Circuit judge
- Incumbent
- Assumed office 2007
- Appointed by: Elizabeth II

Crown Court Recorder
- In office 2002–2007

Standing Counsel to HM Revenue and Customs
- In office 2005–2007

Personal details
- Born: Martin William Denton Beddoe 7 July 1955 (age 70) Abyad, Egypt
- Spouse: Mary Margaret Anne McCabe
- Children: Poppy
- Parent(s): Lieutenant Colonel Arthur Beddoe, Jane Beddoe
- Education: Tonbridge School
- Alma mater: BA Hons, Peterhouse, Cambridge
- Occupation: Judge, member of the Parole Board of England & Wales
- Known for: Presiding over high profile criminal cases

= Martin Beddoe =

British judge

Martin William Denton Beddoe (born 7 July 1955) is a British judge known for having presided over many high-profile criminal cases. He is a former Crown Court Recorder, member of the Parole Board of England and Wales and a tutor judge of the Judicial College. In March 2013, he was one of the judges appointed to hear an inquest into the death of Olaseni Lewis.

==Early life==
Beddoe came from a military family. He was born in Abyad, Egypt, where his father, World War II veteran Lieutenant Colonel Arthur Beddoe was serving at the time of his birth.
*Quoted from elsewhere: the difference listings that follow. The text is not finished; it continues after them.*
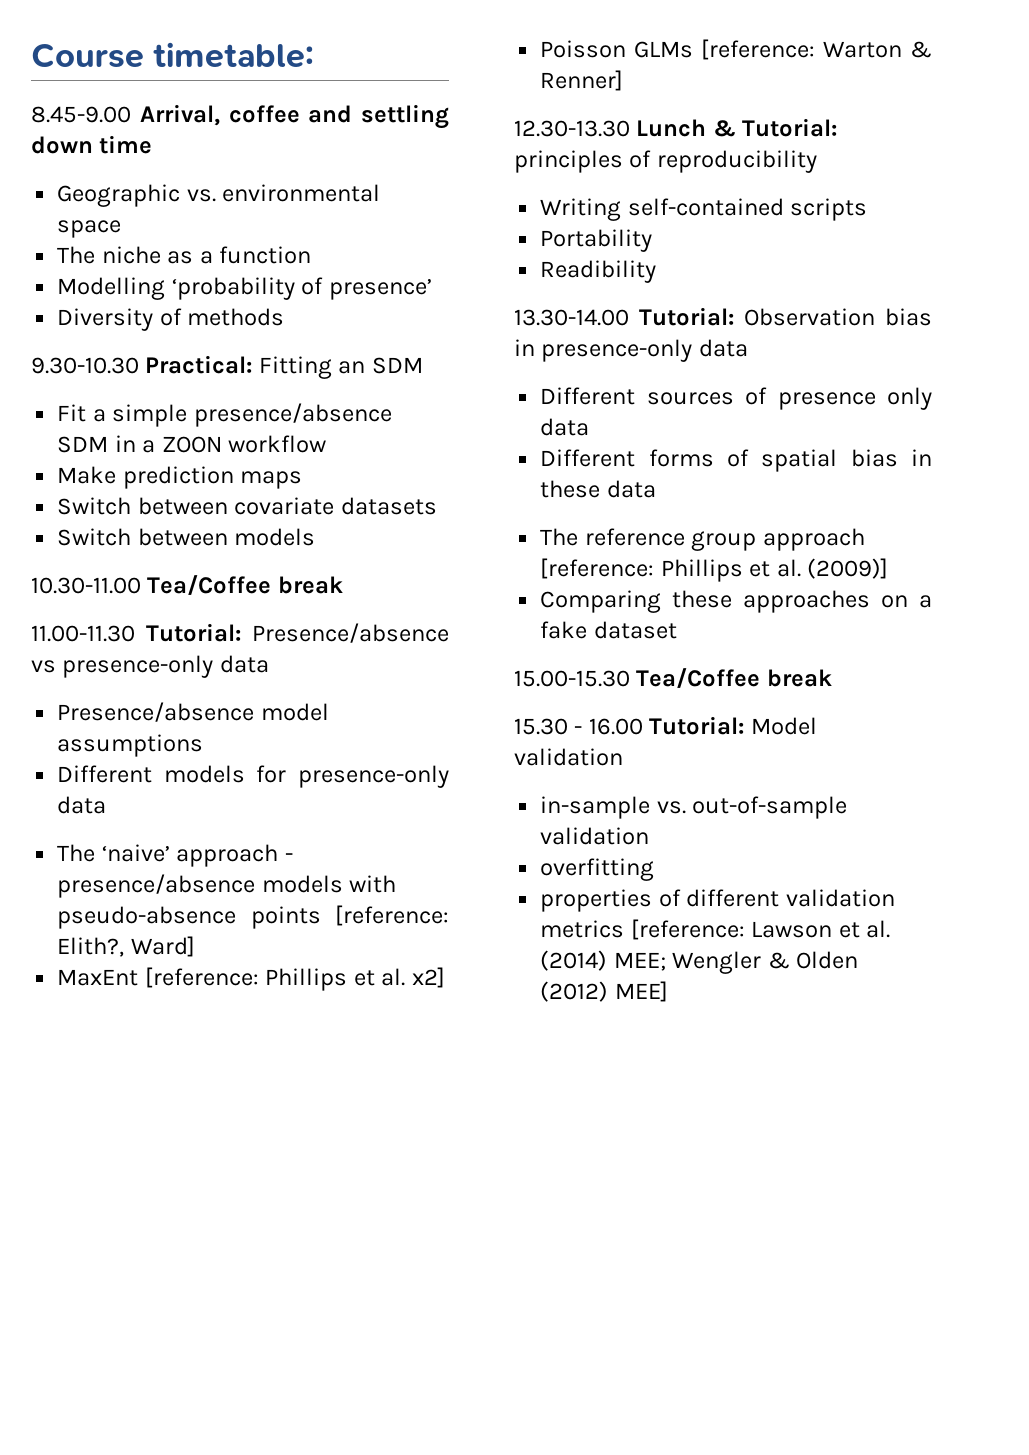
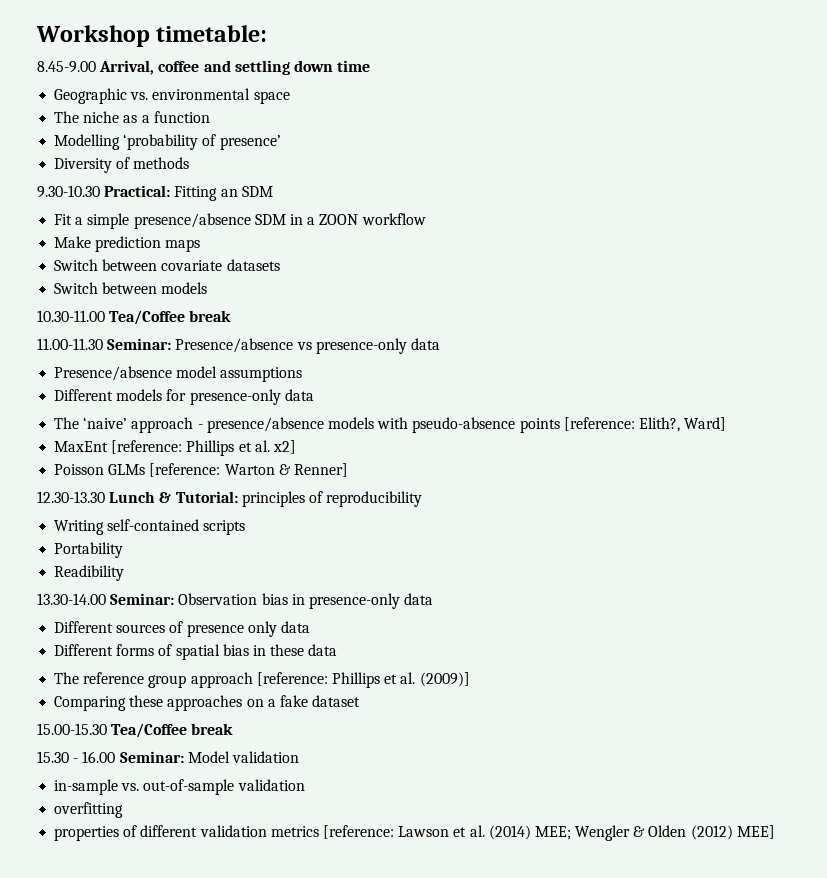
- Course timetable:
+ Workshop timetable:
- 11.00-11.30 Tutorial: Presence/absence vs presence-only data
+ 11.00-11.30 Seminar: Presence/absence vs presence-only data
- 13.30-14.00 Tutorial: Observation bias in presence-only data
+ 13.30-14.00 Seminar: Observation bias in presence-only data
- 15.30 - 16.00 Tutorial: Model validation
+ 15.30 - 16.00 Seminar: Model validation

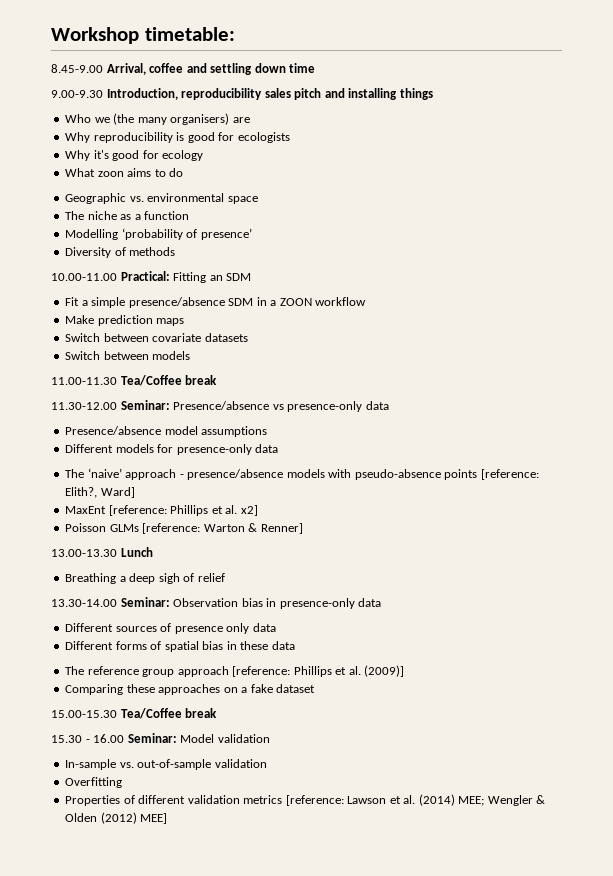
+ 9.00-9.30 Introduction, reproducibility sales pitch and installing things
+ Who we (the many organisers) are
+ Why reproducibility is good for ecologists
+ Why it's good for ecology
+ What zoon aims to do
- 9.30-10.30 Practical: Fitting an SDM
+ 10.00-11.00 Practical: Fitting an SDM
- 10.30-11.00 Tea/Coffee break
- 11.00-11.30 Seminar: Presence/absence vs presence-only data
+ 11.00-11.30 Tea/Coffee break
+ 11.30-12.00 Seminar: Presence/absence vs presence-only data
- 12.30-13.30 Lunch & Tutorial: principles of reproducibility
- Writing self-contained scripts
- Portability
- Readibility
+ 13.00-13.30 Lunch
+ Breathing a deep sigh of relief
- in-sample vs. out-of-sample validation
+ In-sample vs. out-of-sample validation
- overfitting
- properties of different validation metrics [reference: Lawson et al. (2014) MEE; Wengler & Olden (2012) MEE]
+ Overfitting
+ Properties of different validation metrics [reference: Lawson et al. (2014) MEE; Wengler & Olden (2012) MEE]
His father had a very distinguished military career, and before his posting to Egypt, he was an infantry battalion commanding officer in the Welsh Regiment during the Second World War. Judge Beddoe takes pride in his Welsh heritage.

==Career at the Bar==
Beddoe was educated at Tonbridge School and Peterhouse, Cambridge. He was called to the bar as a member of Gray's Inn in 1979 and thereafter practised as a barrister at 36 Bedford Row chambers where he practised from 1980 specialising in prosecution work, including prosecution of several cases of fraud, tax evasion, organised crime and murder, until 2005, when he was appointed Standing Counsel to the Revenue and Customs Prosecutions Office. He served in that capacity until December 2007, when he was appointed circuit judge.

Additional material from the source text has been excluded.